### Aim of the exercise
Among the entries below, copy only the span from the line containing "background: #4d7c0f ->" through the line containing "text: patient ->". Do so exactly, and skip the pictures.

### Data for this exercise
○ ○ ○ ○ ○ ○ ○

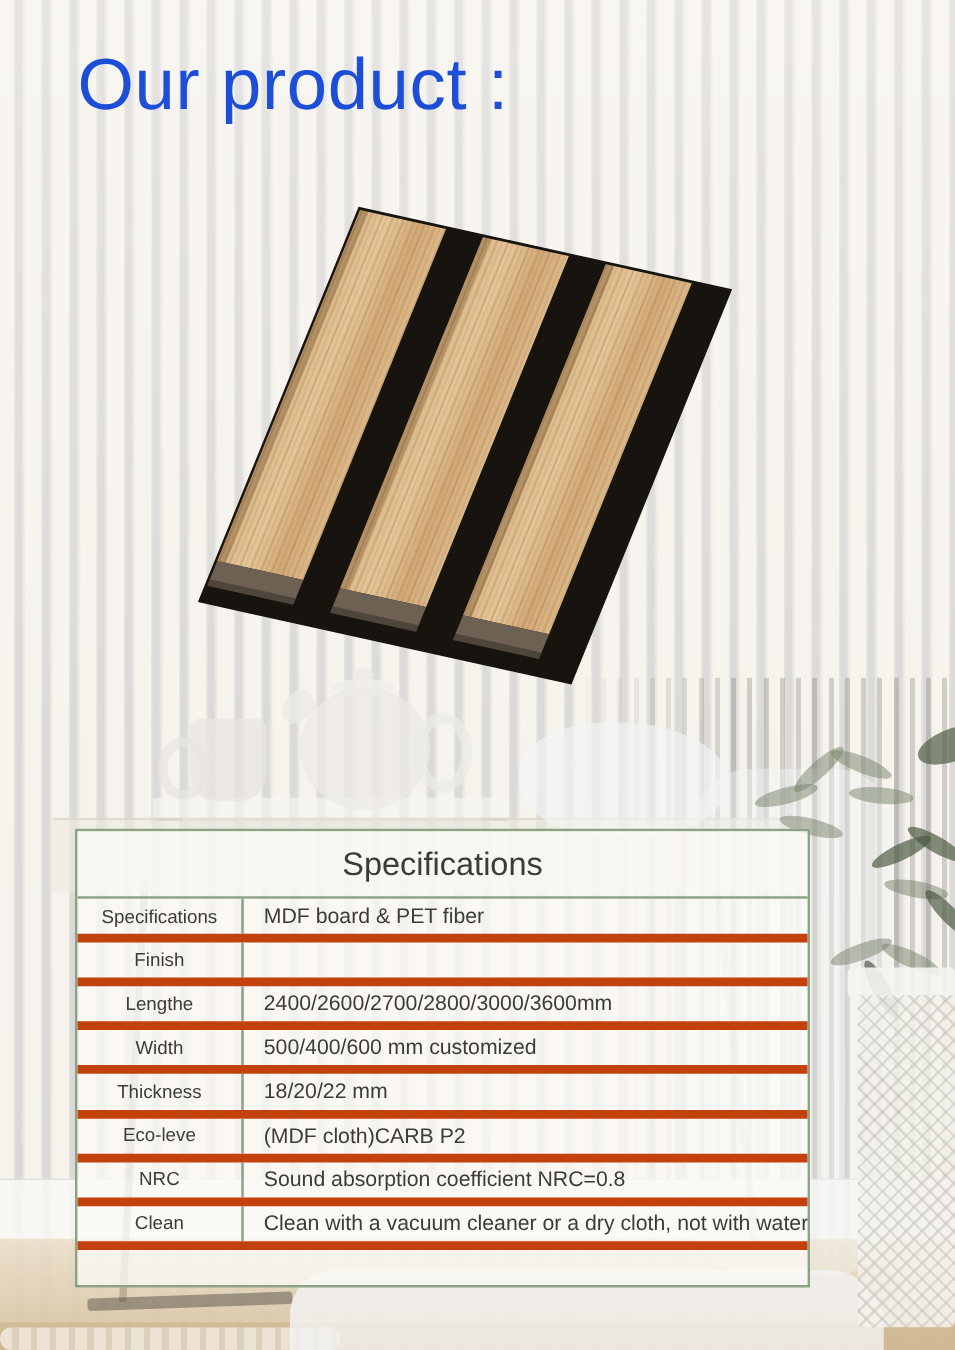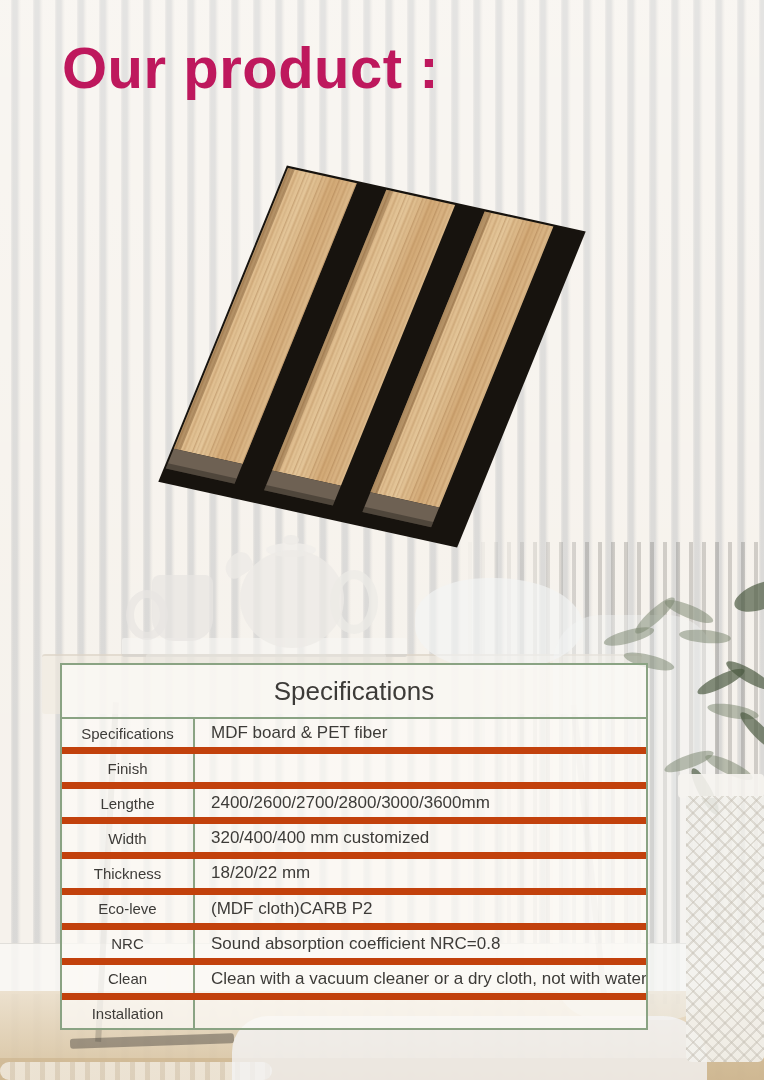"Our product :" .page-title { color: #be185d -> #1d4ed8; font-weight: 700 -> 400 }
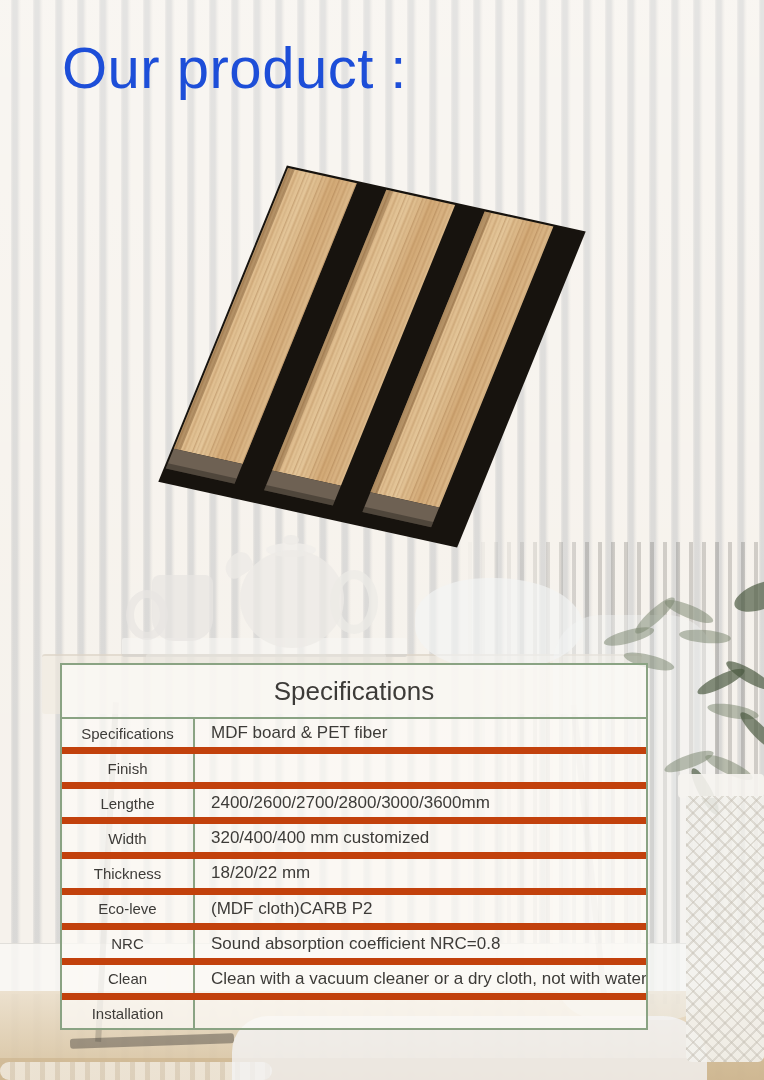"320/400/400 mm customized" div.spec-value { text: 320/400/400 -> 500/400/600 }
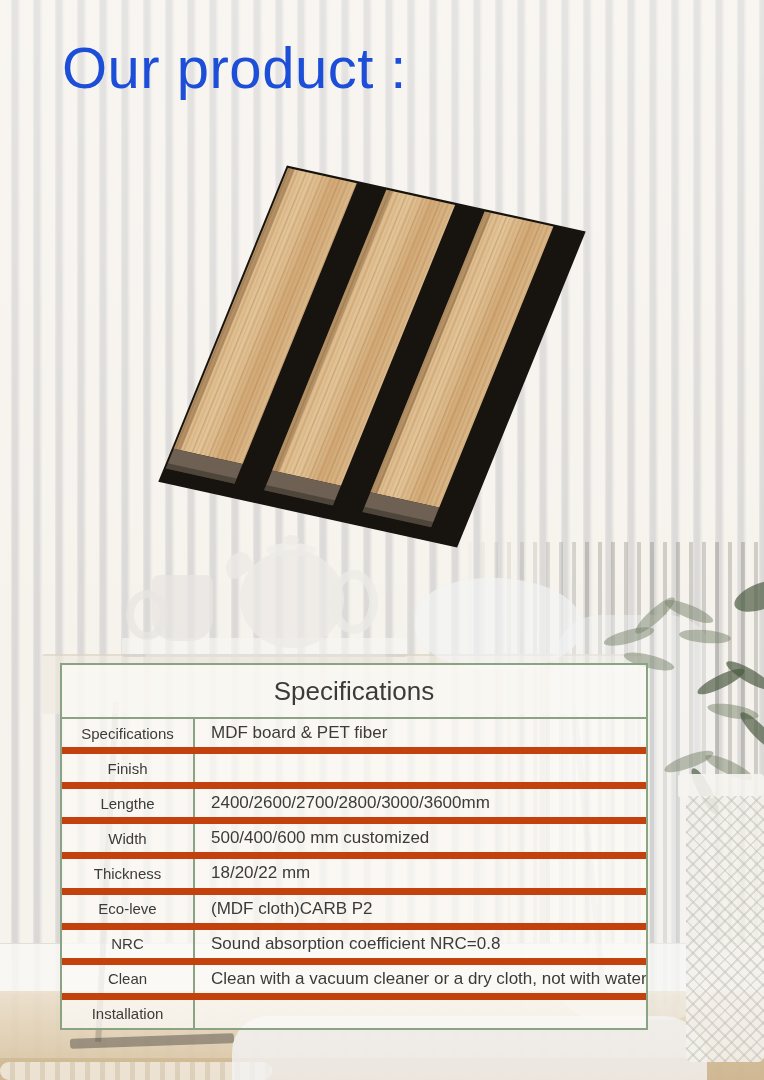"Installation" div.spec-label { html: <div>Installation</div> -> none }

○ ○ ○ ○ ○ ○ ○

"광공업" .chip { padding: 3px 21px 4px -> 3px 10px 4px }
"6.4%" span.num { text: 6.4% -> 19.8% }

○ ○ ○ ○ ○ ○ ○

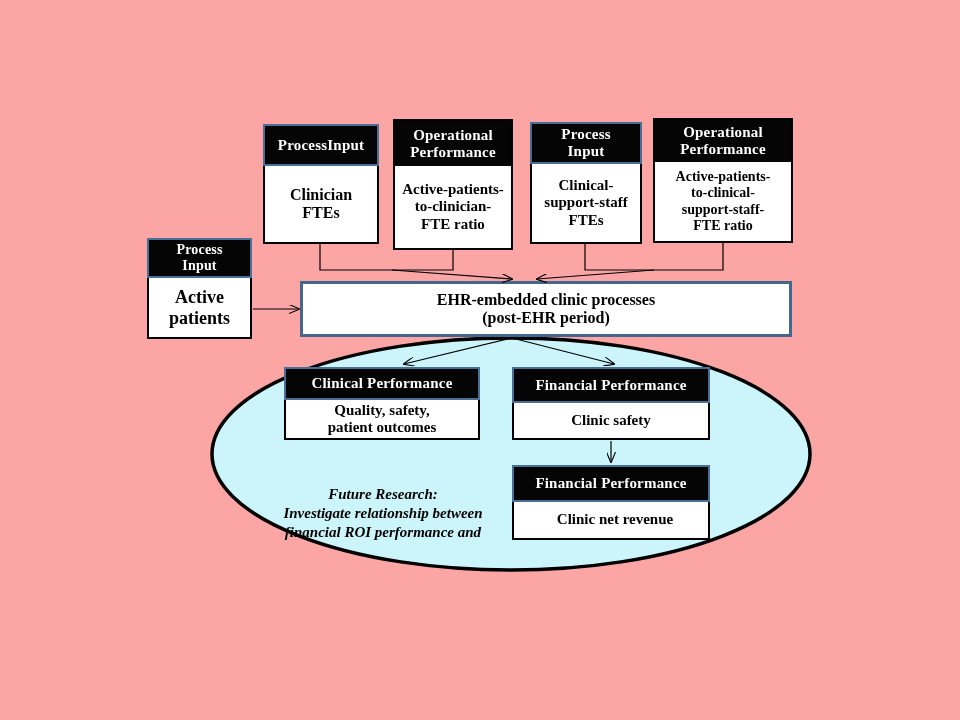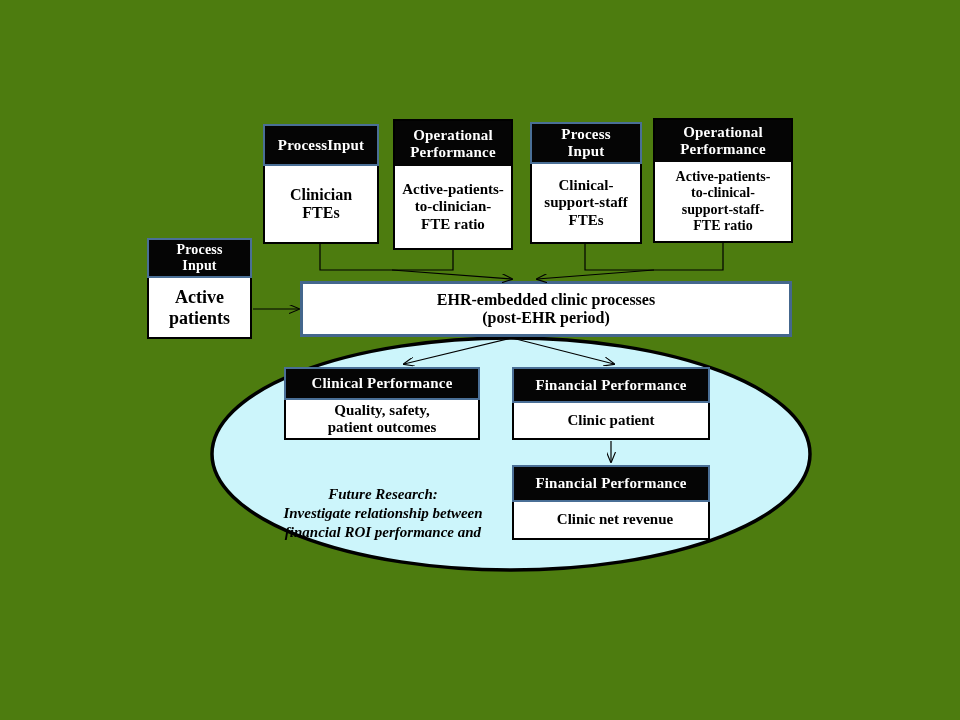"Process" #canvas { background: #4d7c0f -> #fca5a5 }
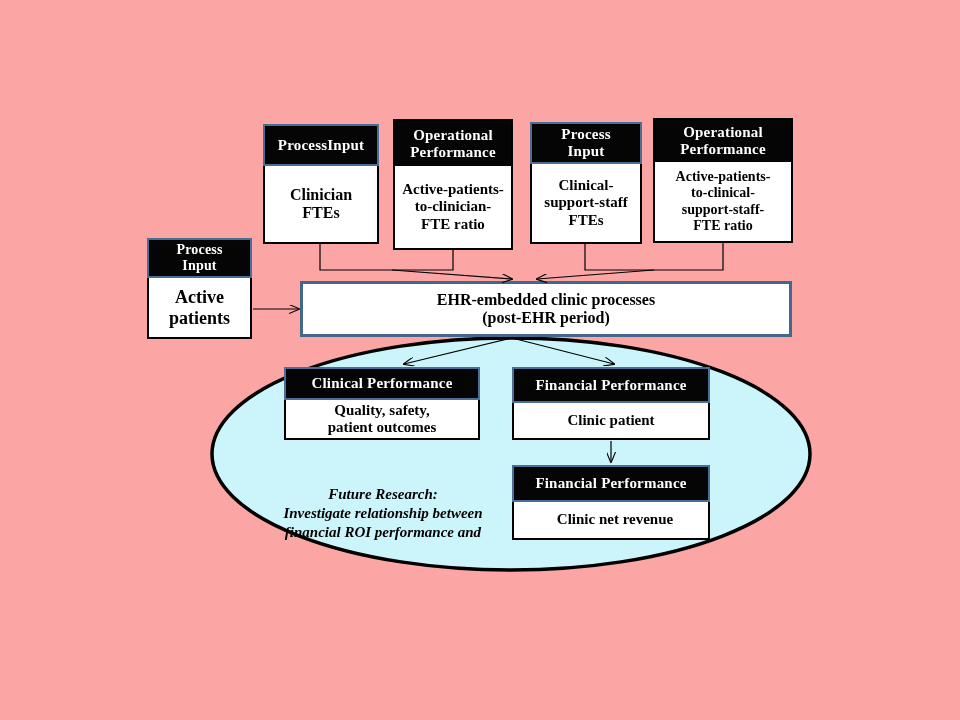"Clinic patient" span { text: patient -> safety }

○ ○ ○ ○ ○ ○ ○

### Output for this exercise
"Process" #canvas { background: #4d7c0f -> #fca5a5 }
"Clinic patient" span { text: patient -> safety }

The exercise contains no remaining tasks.